::: Exercise data

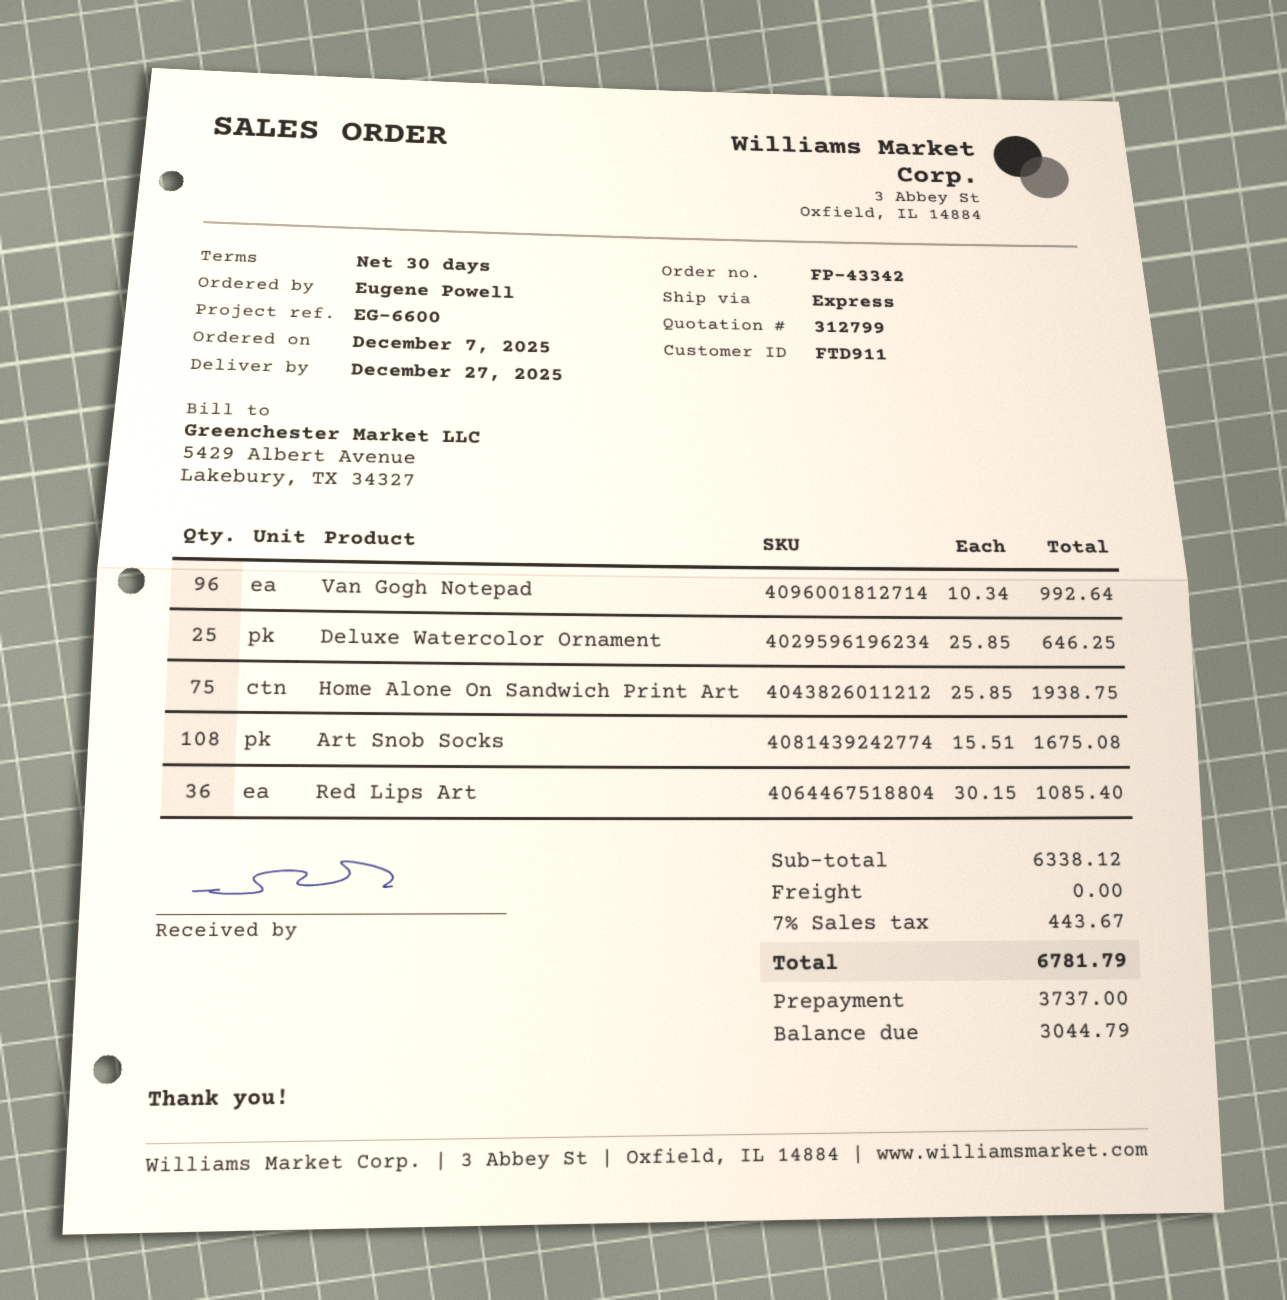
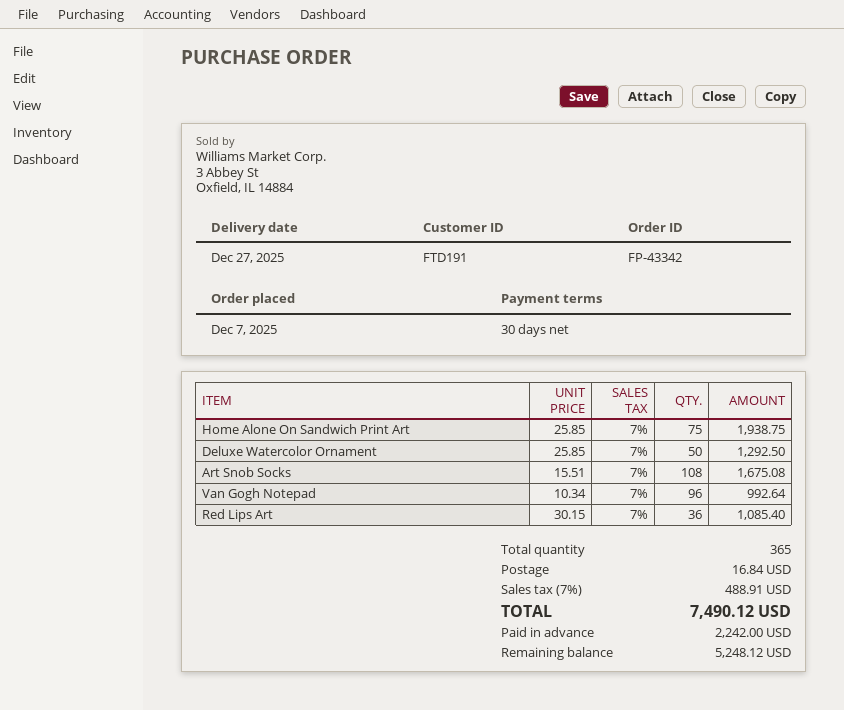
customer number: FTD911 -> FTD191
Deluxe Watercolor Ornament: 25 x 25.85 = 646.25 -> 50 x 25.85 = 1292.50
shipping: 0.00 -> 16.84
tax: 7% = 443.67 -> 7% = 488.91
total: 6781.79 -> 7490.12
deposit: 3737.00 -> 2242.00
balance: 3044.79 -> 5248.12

::::::
::: Exercise data

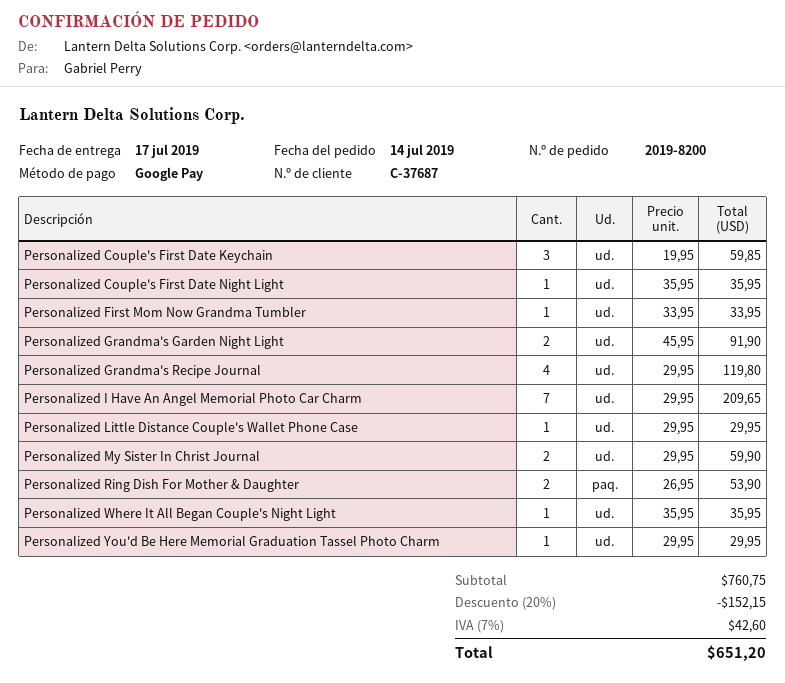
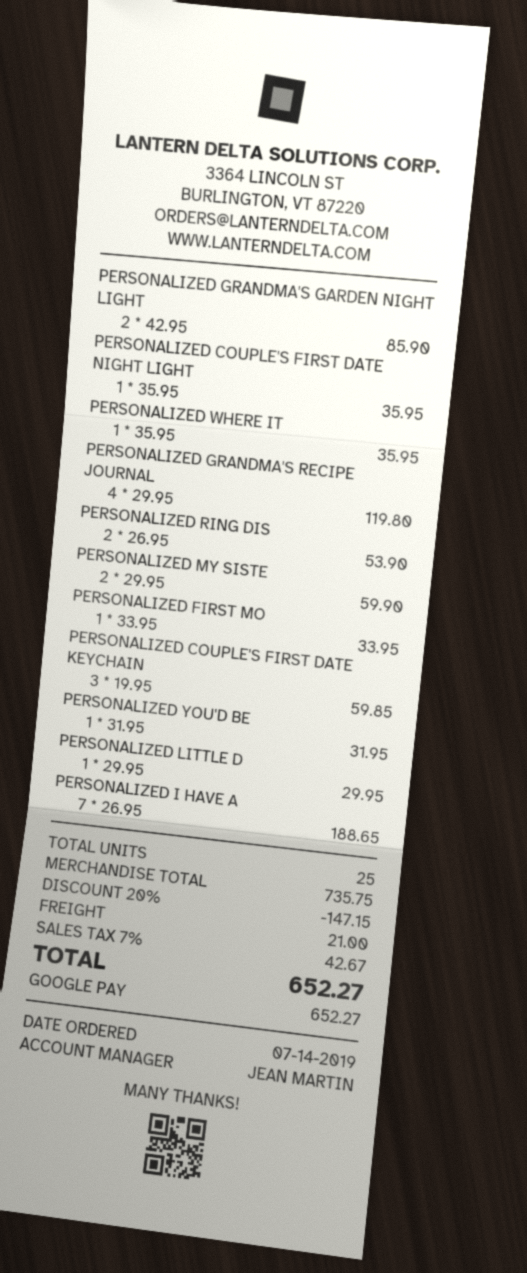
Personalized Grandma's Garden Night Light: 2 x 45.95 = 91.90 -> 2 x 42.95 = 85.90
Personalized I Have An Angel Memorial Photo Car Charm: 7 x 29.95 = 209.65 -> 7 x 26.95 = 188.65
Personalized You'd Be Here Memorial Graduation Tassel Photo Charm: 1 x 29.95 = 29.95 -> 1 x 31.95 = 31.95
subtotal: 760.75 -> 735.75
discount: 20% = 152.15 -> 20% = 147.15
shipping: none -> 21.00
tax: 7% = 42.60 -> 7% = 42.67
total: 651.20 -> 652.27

::::::

> Exercise details
Everything above from the line containing "total: 6781.79 -> 7490.12" through the line containing "balance: 3044.79 -> 5248.12" must be copied exactly. Nothing outside that range belongs in the answer.

> Reply
total: 6781.79 -> 7490.12
deposit: 3737.00 -> 2242.00
balance: 3044.79 -> 5248.12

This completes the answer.